Although hundreds of Indus Valley skeletons have been discovered, the region’s hot climate is rapidly destroying genetic material that has helped trace the history of other ancient civilizations. According to recent knowledge, scientists, who included Harvard University geneticist David Reich and archaeologist Vasant Shinde of Deccan College in Pune, India, decided to try the promising technique to analyze human remains found during excavations. They found that the petrous bone of the inner ear contained an unusually high amount of DNA, allowing them to locate usable genetic material even in otherwise degraded skeletons. Thus, they sampled more than 60 skeletal pieces, including many petrous bones, before they could extract the ancient DNA. Then they had to sequence the sample more than 100 times to piece together a relatively complete genome.
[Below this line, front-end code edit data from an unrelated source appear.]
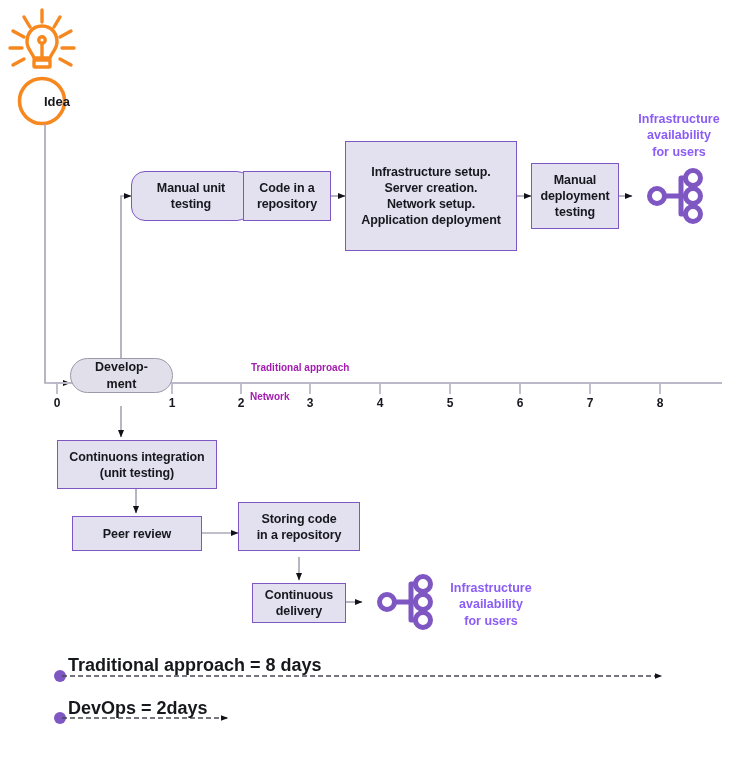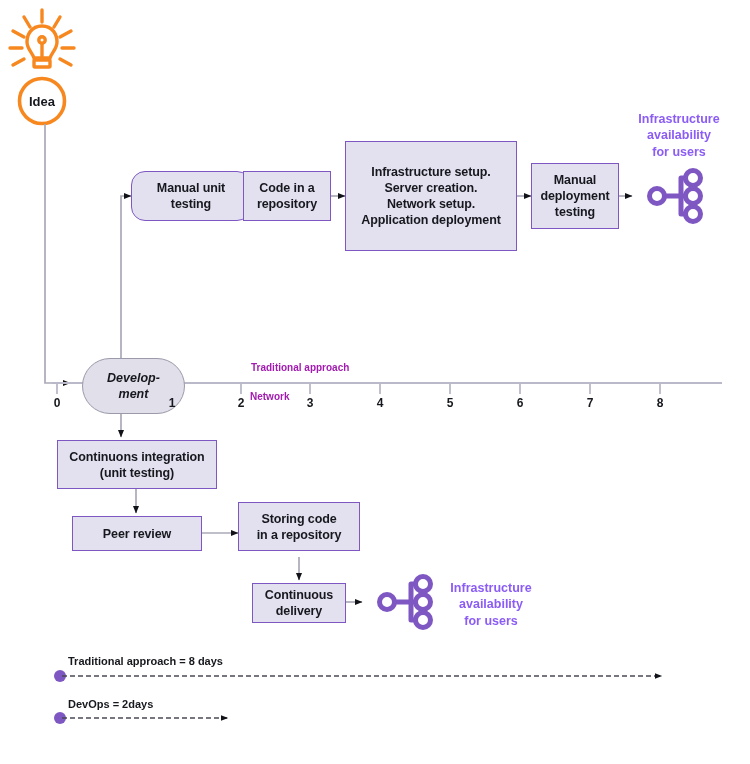"Idea" div.idea-text { left: 12px -> 27px }
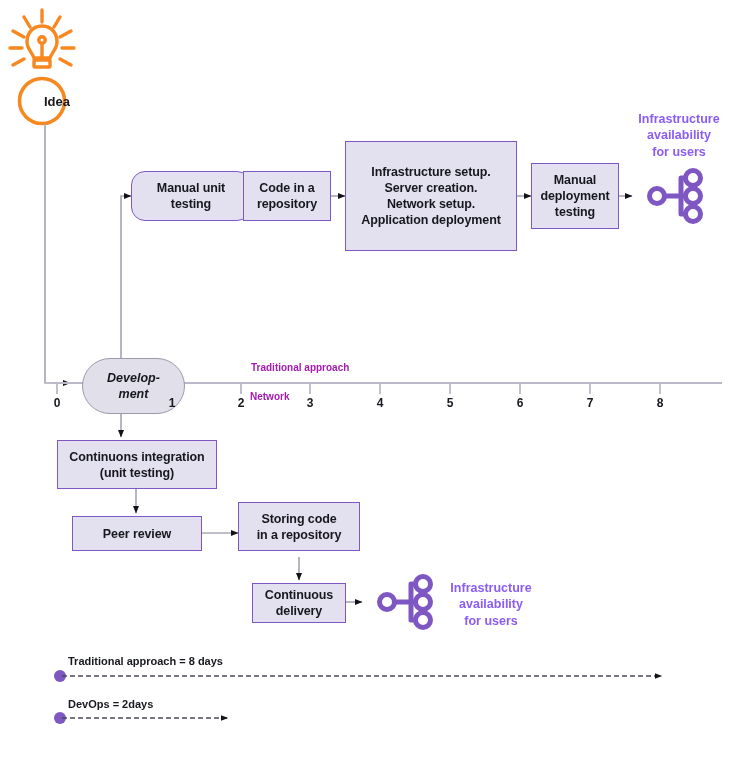"Develop-" div.dev-node { font-style: italic -> none; height: 56px -> 35px; left: 82px -> 70px }
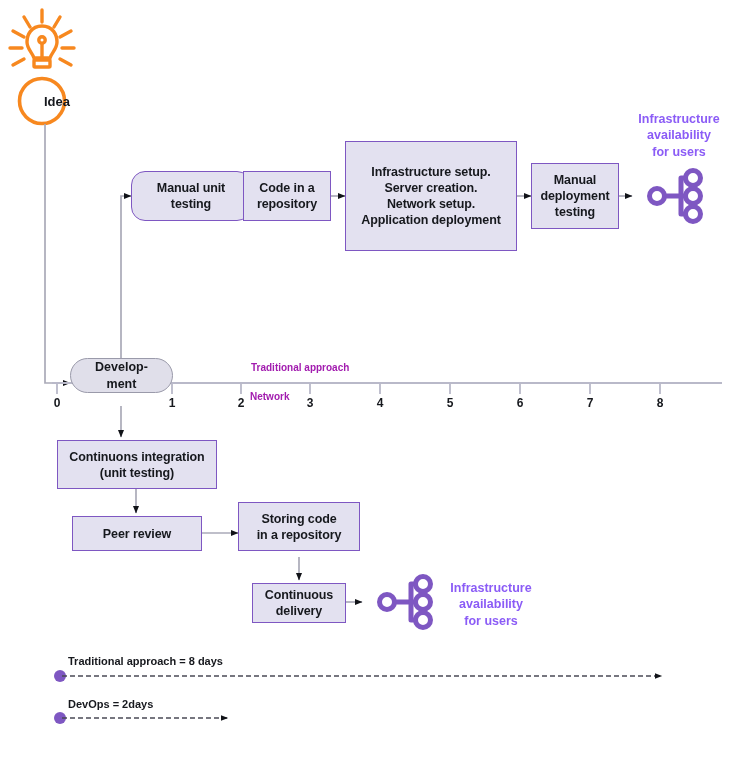"Traditional approach = 8 days" .legend-text { font-size: 11px -> 18px }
The Rakhigarhi research project reveals that an Indus Valley Civilization genome comes from a population that is the largest source for South Asians. The research authors also show that the population has no detectable ancestry among steppe or Anatolian herders and Iranian farmers, suggesting that agriculture in South Asia came from local foragers rather than large-scale migration from the West. Recent findings of DNA from skeletal remains extracted from the Harappan cemetery of Rakhigarhi revealed that the inhabitants of the Harappan civilization had an independent origin. This study thus negates the empirical theory offered by the left-oriented vested historians’ theory that the Harappans had steppe pastoral ancestry or ancient Iranian farmers. After these authentic discoveries, they must all close their shop. The best result of the ongoing research is that it establishes beyond doubt that the basic DNA of all people in this great country, regardless of religious affiliation, caste, color or place of residence , whether east, west, north or south, is the same. Thus, it is the imperative need of the hour to try to unite people from all regions to unite and stand together in the development of this nation and vehemently negate the false propaganda of vested interests based on their theories based on the negative agenda.